List of important news of Hong Kong stocks
Hong Kong youth representatives speak out in support of the Hong Kong National Security Law at the UN Human Rights Council
Rong Shiyun spoke at the UN Human Rights Council, supporting the implementation of the National Security Law in Hong Kong, and said that the legal rights of Hong Kong people are protected by the National Security Law. She emphasized that Hong Kong is a successful practice of “one country, two systems” and called on the international community to respect and support the views of Hong Kong youth.
Hong Kong Financial Secretary Chen Maobo: Cooperation with the People’s Bank of China on digital renminbi cross-border retail payments has entered the second phase of testing
Financial Secretary Chen Maobo said that Hong Kong has closer financial cooperation with the mainland, especially the Guangdong-Hong Kong-Macao Greater Bay Area, including businesses such as digital Hong Kong dollars and digital renminbi cross-border retail payments, and has also made positive progress in expanding funding sources.
A passenger plane in Hong Kong aborted takeoff! Emergency evacuation, 11 people were injured
In the early hours of this morning, a Cathay Pacific airliner in Hong Kong escaped due to a tire failure, and 11 passengers were injured and sent to hospital. At present, the Airport Authority of Hong Kong is assisting the injured passengers.
List of important news of Hong Kong stocks
1) Company news
CITIC Resources (01205): It is estimated that the semi-annual results ending in June 2023 will achieve a comprehensive net profit attributable to shareholders of HK$353-432 million, a year-on-year decrease of 52%-60%. This was mainly due to a significant year-on-year decrease in the average selling price of crude oil.
Gangxingye International (00480): Announced its annual results until March 2023, with revenue of HK$1.694 billion, a year-on-year decrease of 59.4%; net profit attributable to shareholders of HK$456 million, a year-on-year decrease of 58.5%.
Carrianna (00126): It is expected that the annual loss as of March 2023 will not exceed 190 million yuan, and the year-on-year profit will turn into a loss.
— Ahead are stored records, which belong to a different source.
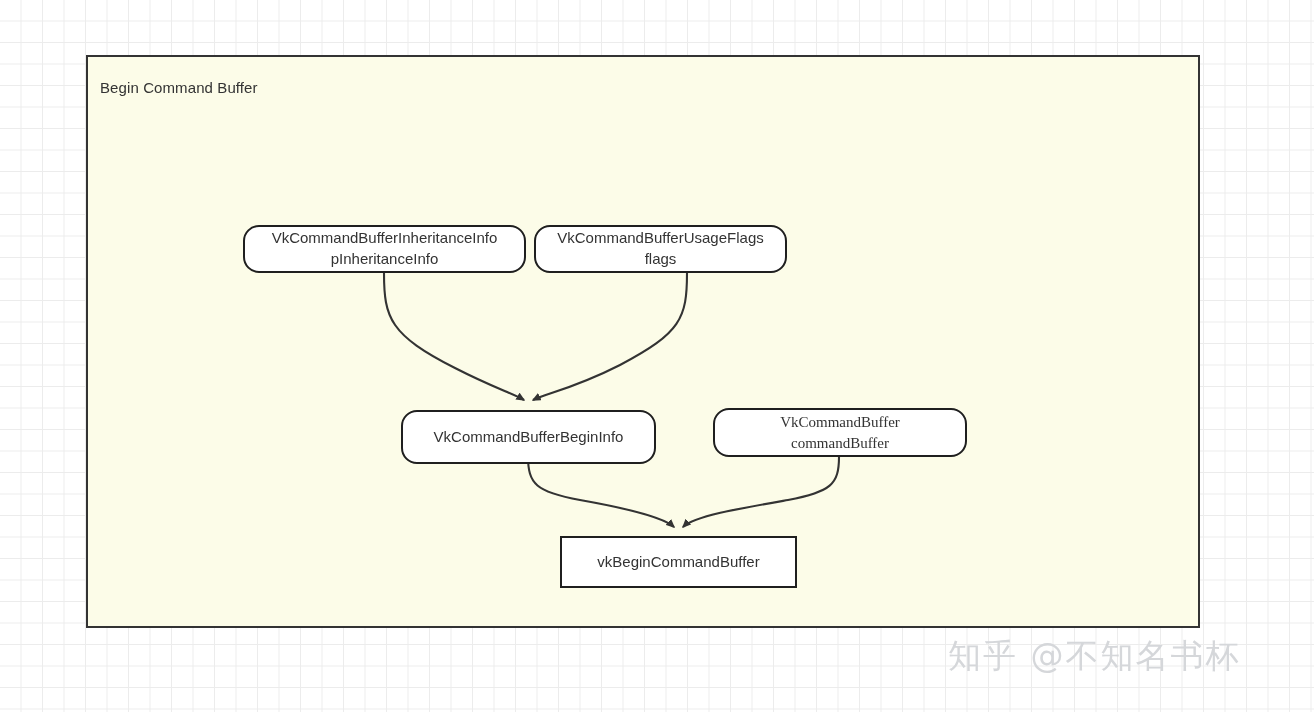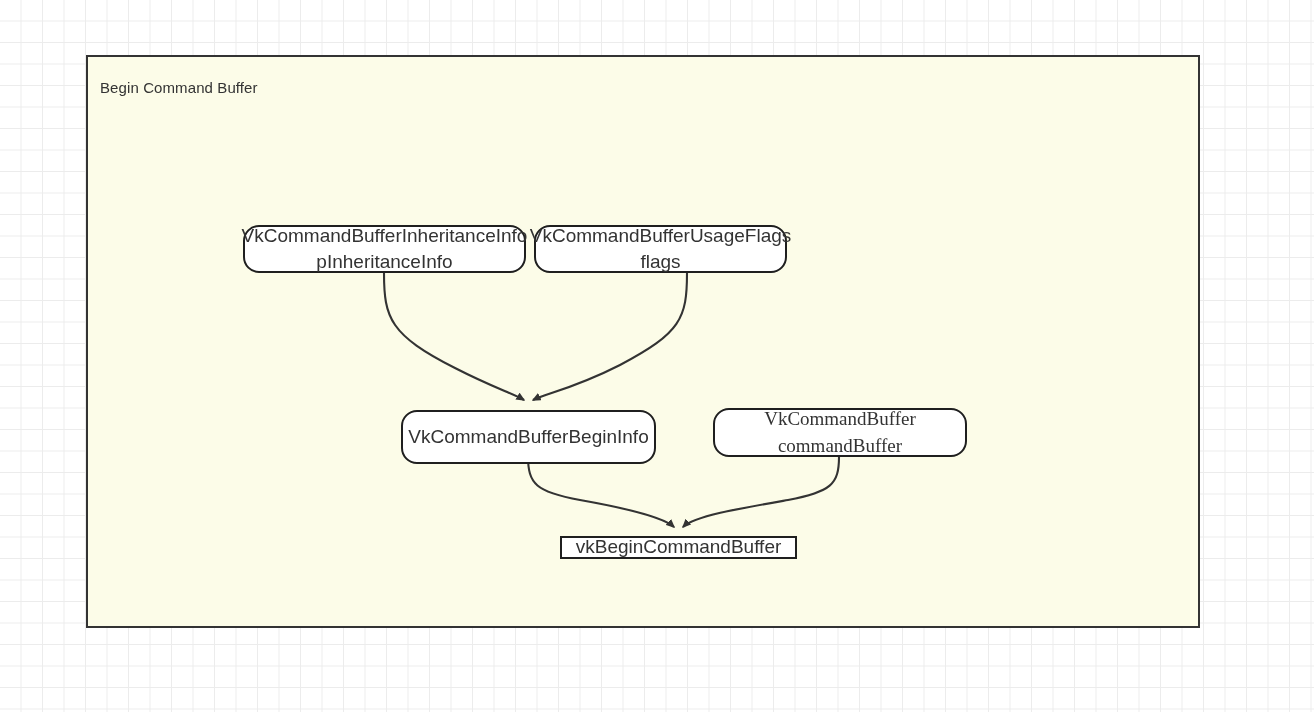--- a/index.html
+++ b/index.html
@@ -63,7 +63,7 @@
     align-items: center;
     justify-content: center;
     color: #333333;
-    font-size: 19px;
+    font-size: 15px;
     line-height: 1.38;
     text-align: center;
     white-space: nowrap;

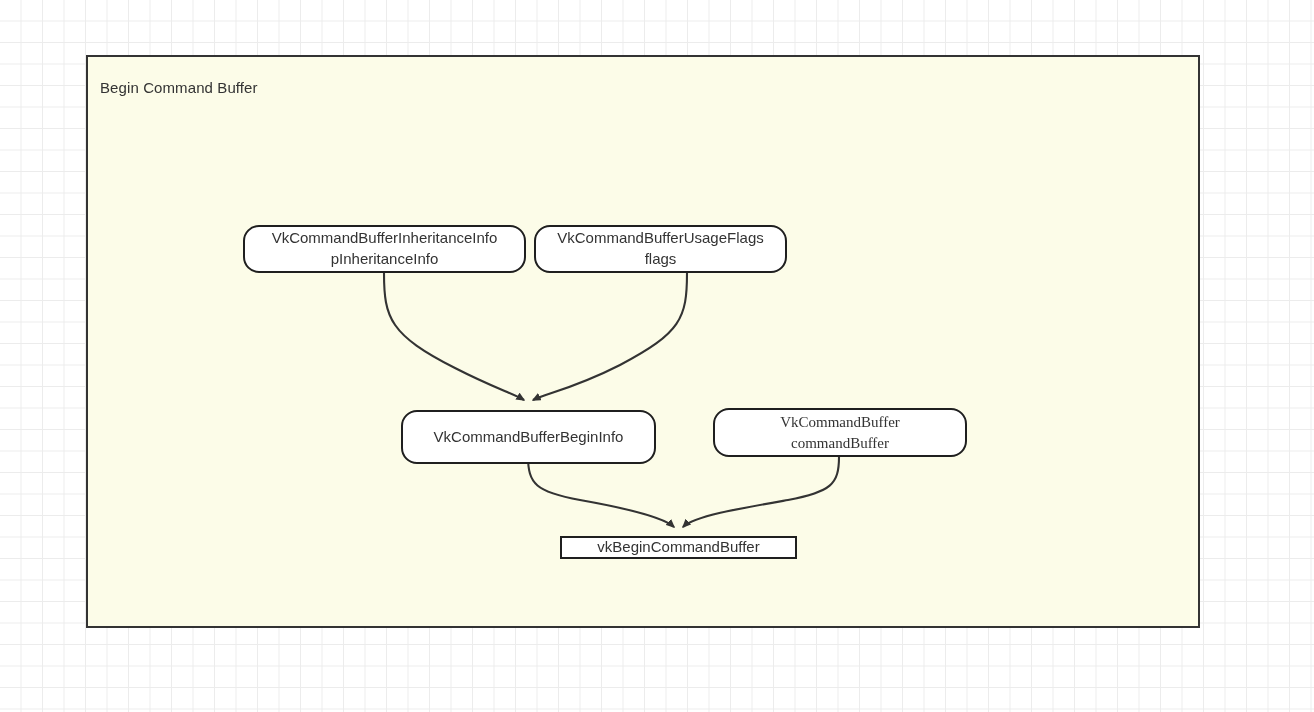--- a/index.html
+++ b/index.html
@@ -75,7 +75,7 @@
   #node-usageflags  { left: 534px; top: 225px; width: 253px; height: 48px; }
   #node-begininfo   { left: 401px; top: 410px; width: 255px; height: 54px; }
   #node-commandbuf  { left: 713px; top: 408px; width: 254px; height: 49px; font-family: Liberation Serif, serif; }
-  #node-func        { left: 560px; top: 536px; width: 237px; height: 23px; }
+  #node-func        { left: 560px; top: 536px; width: 237px; height: 52px; }
 
   .node-line { display: block; }
 

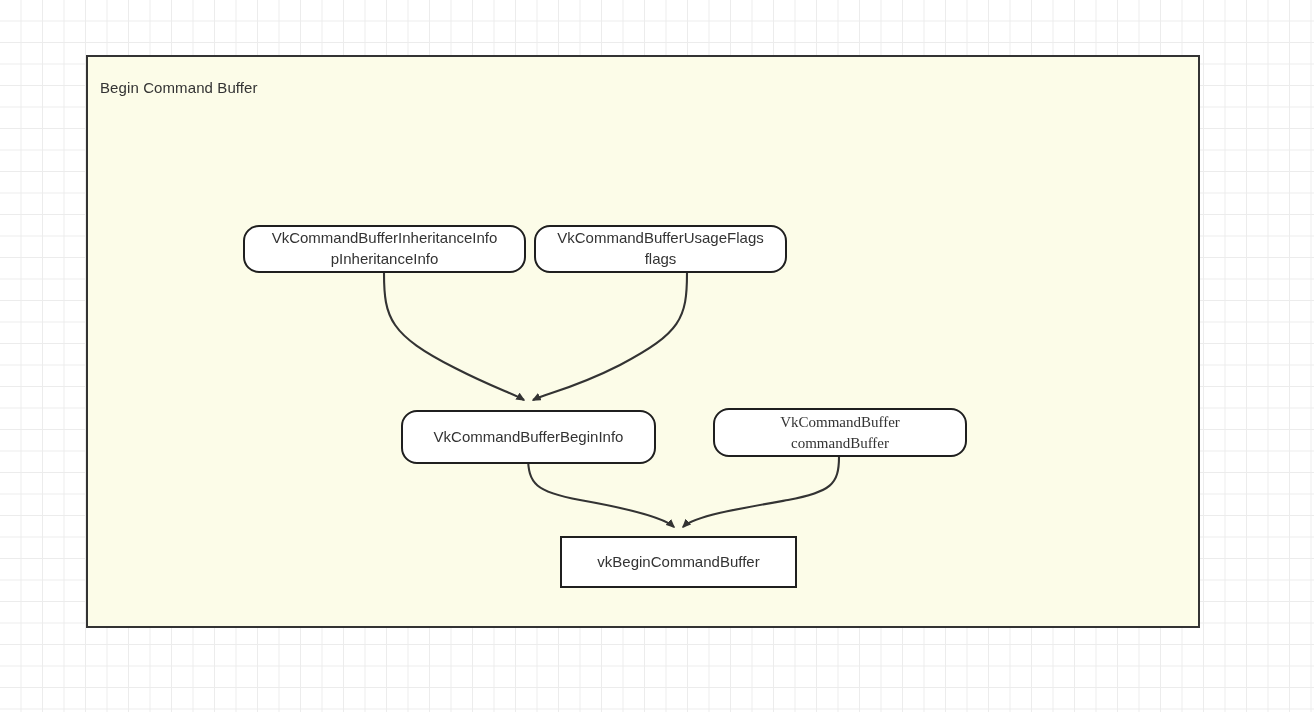--- a/index.html
+++ b/index.html
@@ -139,6 +139,7 @@
     <span class="node-line">vkBeginCommandBuffer</span>
   </div>
 
+  <div id="watermark">知乎 @不知名书杯</div>
 
 </div>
The profit in the same period last year was HK$25 million.
GAC Group (02238): It plans to increase the capital of GAC Capital by 500 million yuan and provide GAC Mitsubishi with a loan of no more than 942 million yuan.
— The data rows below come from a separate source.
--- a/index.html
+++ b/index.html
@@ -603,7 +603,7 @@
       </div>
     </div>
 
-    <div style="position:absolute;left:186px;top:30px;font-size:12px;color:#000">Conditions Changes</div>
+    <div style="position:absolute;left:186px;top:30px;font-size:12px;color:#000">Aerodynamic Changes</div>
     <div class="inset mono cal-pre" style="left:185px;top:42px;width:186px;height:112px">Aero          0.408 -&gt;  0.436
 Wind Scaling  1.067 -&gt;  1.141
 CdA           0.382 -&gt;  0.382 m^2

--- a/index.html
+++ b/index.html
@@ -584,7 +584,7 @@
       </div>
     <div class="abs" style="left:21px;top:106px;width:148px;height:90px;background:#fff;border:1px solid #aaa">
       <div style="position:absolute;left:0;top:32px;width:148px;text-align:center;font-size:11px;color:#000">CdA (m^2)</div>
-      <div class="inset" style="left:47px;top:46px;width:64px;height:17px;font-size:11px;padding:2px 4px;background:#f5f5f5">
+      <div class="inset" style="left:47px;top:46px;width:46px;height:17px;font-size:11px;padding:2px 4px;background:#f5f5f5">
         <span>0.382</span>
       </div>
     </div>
Haitong Securities (06837): It plans to invest 1.3 billion yuan to jointly establish a partnership with Guosheng Group and other third parties to invest in emerging industries.
Guotai Junan (02611): Subsidiary Guotai Junan Innovation Investment plans to contribute no more than 1.2 billion yuan to participate in the Pudong Leading District Science and Technology Innovation Fund No. 1.
Hisense Home Appliances (00921): Subscribed a total of 1.63 billion yuan in SPDB wealth management products.
2) Financing and repurchase dynamics
Tencent Holdings (00700): Spending about HK$402 million to repurchase 1.18 million shares, the repurchase price per share is HK$337.2-345.8.
MCC (01618): plans to issue no more than 150 million preferred shares and raise no more than 15 billion yuan to replenish working capital.
Haitong International (00665): Net financing of HK$1.16 billion was completed through rights issue.
AIA (01299): spent HK$132 million to repurchase 1,644,400 shares at HK$79.40-81.00 per share.
Cheung Kong Group (01113): It spent HK$102 million to repurchase 2,336,500 shares at a price of HK$43.45-44.00 per share.
This article is compiled from “Tencent Self-selected Stocks”, edited by Zhitong Finance: Chen Wenfang.